The onset of RICHD is insidious, often occurring decades after the initial exposure, resulting in an ischaemic disease burden far in excess of that predicted by conventional risk scores. It represents a pathophysiologically distinct disease entity with a unique histopathology that is less amenable to percutaneous and surgical interventions. Here, we summarise the latest data regarding the epidemiology, clinical characteristics, pathophysiology and management of this disease.
EPIDEMIOLOGY
RICHD most commonly presents years after treatment of breast cancer, Hodgkin’s lymphoma (HL) and certain lung cancers. Its contribution to the burden of ischaemic heart disease (IHD) is well-characterised, with several large, population-based studies estimating excess risk at 25% and 250% among survivors of breast cancer and HL, respectively.2–5 This range reflects the dose-dependence of RICHD, as HL survivors are exposed to far greater cumulative radiation doses. Indeed, the risk of RICHD is linearly related to dose, estimated at 7.5% per Grey Unit (Gy) exposure (table 1).4,5 The risk of RICHD is roughly constant over time, beginning several years after exposure and persisting for at least two to three decades, with over 50% of excess ischaemic events occurring >10 years after RT.
Table 1.
Darby et al, 20135 | van Nimwegen et al, 20164 | |
---|---|---|
Breast cancer survivors treated with RT | HL survivors treated with RT | |
N | 2168 | 2617 |
Study period | 1958–2001 | 1965–2013 |
Primary endpoint | Major IHD event | Major IHD event |
Mean heart dose, GY, Darbyet al5 |
Risk ratio for IHD events | Mean heart dose, GY, van Nimwegen et al4 |
|
---|---|---|---|
<2.0 | 1.10 | 1.14 | 1–5 |
2–4 | 1.30 | 2.14 | 5–15 |
5–9 | 1.40 | 2.76 | 15–19 |
≥10 | 2.16 | 2.79 | 20–24 |
3.21 | 25–34 | ||
2.54 | 35–45 | ||
Total excess risk per Gy | |||
7.4% (95% CI 2.9 to 14.5) | 7.4% (95% CI 3.0 to 15.8) |
HL, Hodgkin’s lymphoma; IHD, ischaemic heart disease; RT, radiotherapy.
CLINICAL CHARACTERISTICS
The archetypal presentation of RICHD is that of a young patient with typical angina, no risk factors for IHD and angiographically severe proximal or ostial disease.6 This pattern of coronary pathology is associated with higher incidences of acute myocardial infarction (MI) and sudden cardiac death. A cohort of 112 HL survivors, treated with very high radiation doses by protocols that are now outdated, experienced 5 sudden and unexplained deaths and 8 IHD mortalities during a mean follow-up interval of 11 years7. Few patients had conventional cardiovascular risk factors, and the mean age was 33 years.
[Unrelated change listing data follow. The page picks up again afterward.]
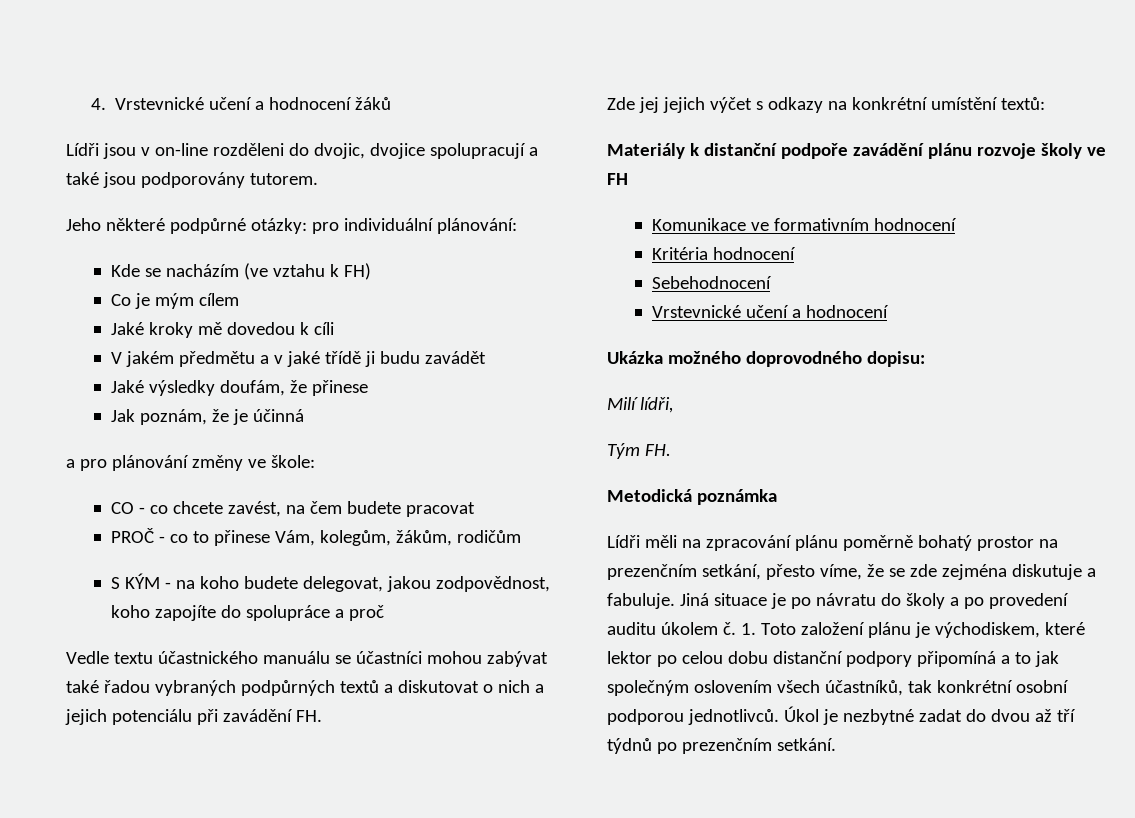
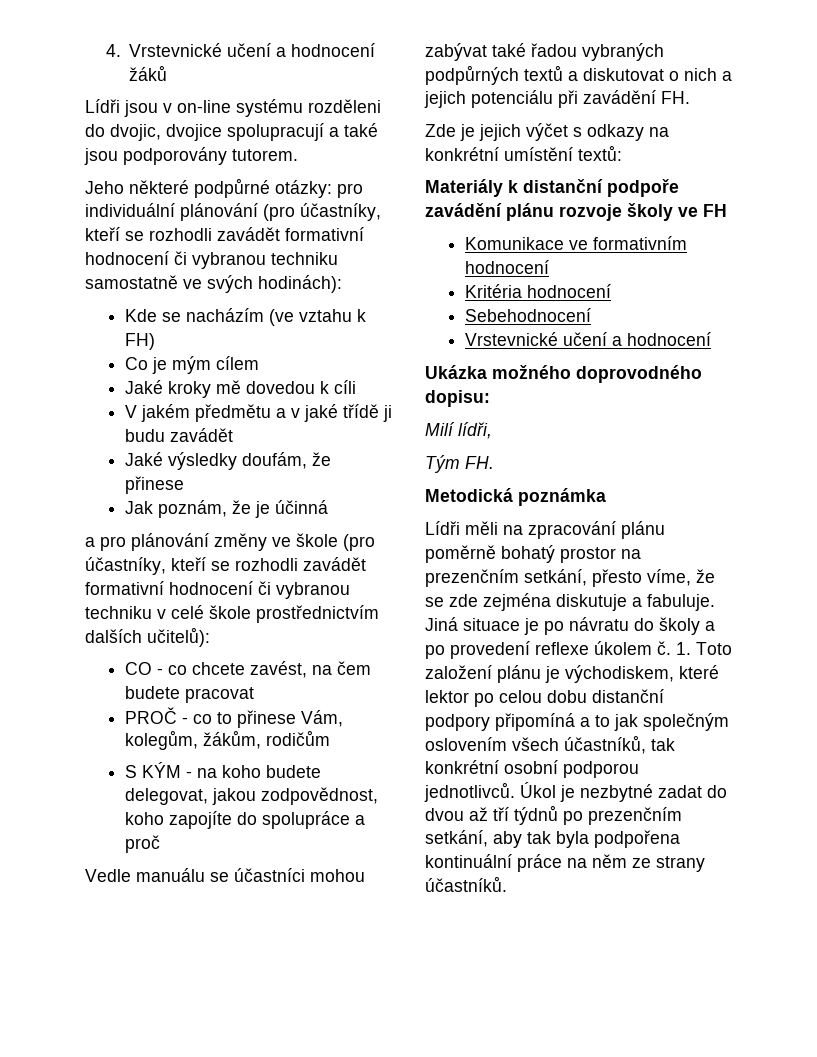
- Lídři jsou v on-line rozděleni do dvojic, dvojice spolupracují a také jsou podporovány tutorem.
+ Lídři jsou v on-line systému rozděleni do dvojic, dvojice spolupracují a také jsou podporovány tutorem.
- Jeho některé podpůrné otázky: pro individuální plánování:
+ Jeho některé podpůrné otázky: pro individuální plánování (pro účastníky, kteří se rozhodli zavádět formativní hodnocení či vybranou techniku samostatně ve svých hodinách):
- a pro plánování změny ve škole:
+ a pro plánování změny ve škole (pro účastníky, kteří se rozhodli zavádět formativní hodnocení či vybranou techniku v celé škole prostřednictvím dalších učitelů):
- Vedle textu účastnického manuálu se účastníci mohou zabývat také řadou vybraných podpůrných textů a diskutovat o nich a jejich potenciálu při zavádění FH.
+ Vedle manuálu se účastníci mohou zabývat také řadou vybraných podpůrných textů a diskutovat o nich a jejich potenciálu při zavádění FH.
- Zde jej jejich výčet s odkazy na konkrétní umístění textů:
+ Zde je jejich výčet s odkazy na konkrétní umístění textů:
- Jiná situace je po návratu do školy a po provedení auditu úkolem č.
+ Jiná situace je po návratu do školy a po provedení reflexe úkolem č.
- Úkol je nezbytné zadat do dvou až tří týdnů po prezenčním setkání.
+ Úkol je nezbytné zadat do dvou až tří týdnů po prezenčním setkání, aby tak byla podpořena kontinuální práce na něm ze strany účastníků.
Although angina is common in patients with RICHD, non-anginal chest pain is a common occurrence in the first 2–3 years following chest wall irradiation and/or mastectomy, afflicting nearly half of breast cancer survivors.8 Pericarditis is a known complication of RT and may masquerade as or coexist with angina. Moreover, even in patients with profound obstructive RICHD, silent disease is common, and only half to two-thirds of patients present with typical angina.9,10 Notably, chest pain and other manifestations of RICHD are twice as common following irradiation of the left chest as compared with the right, arguing for a higher index of clinical suspicion in this group.3,11
Angiographically, the disease is characteristically severe, diffuse and disproportionately proximal. The lesions are aptly described as long, smooth, concentric and tubular (figure 1).9 The disease severity is substantiated by a 1993 study of 15 HL survivors who presented with angina; 10 of these patients had obstructive disease of one or more coronary ostia and left main disease was present in 7.10 In a more recent study of HL survivors irradiated at lower doses, CT angiography detected an increased prevalence of left main, proximal left anterior descending (LAD), circumflex and right coronary artery (RCA) disease by factors of 2.8, 1.9, 2.5 and 2.7, respectively.12 Not all RICHDs, however, are confined to the proximal segments, and excess disease burden can be seen in all segments.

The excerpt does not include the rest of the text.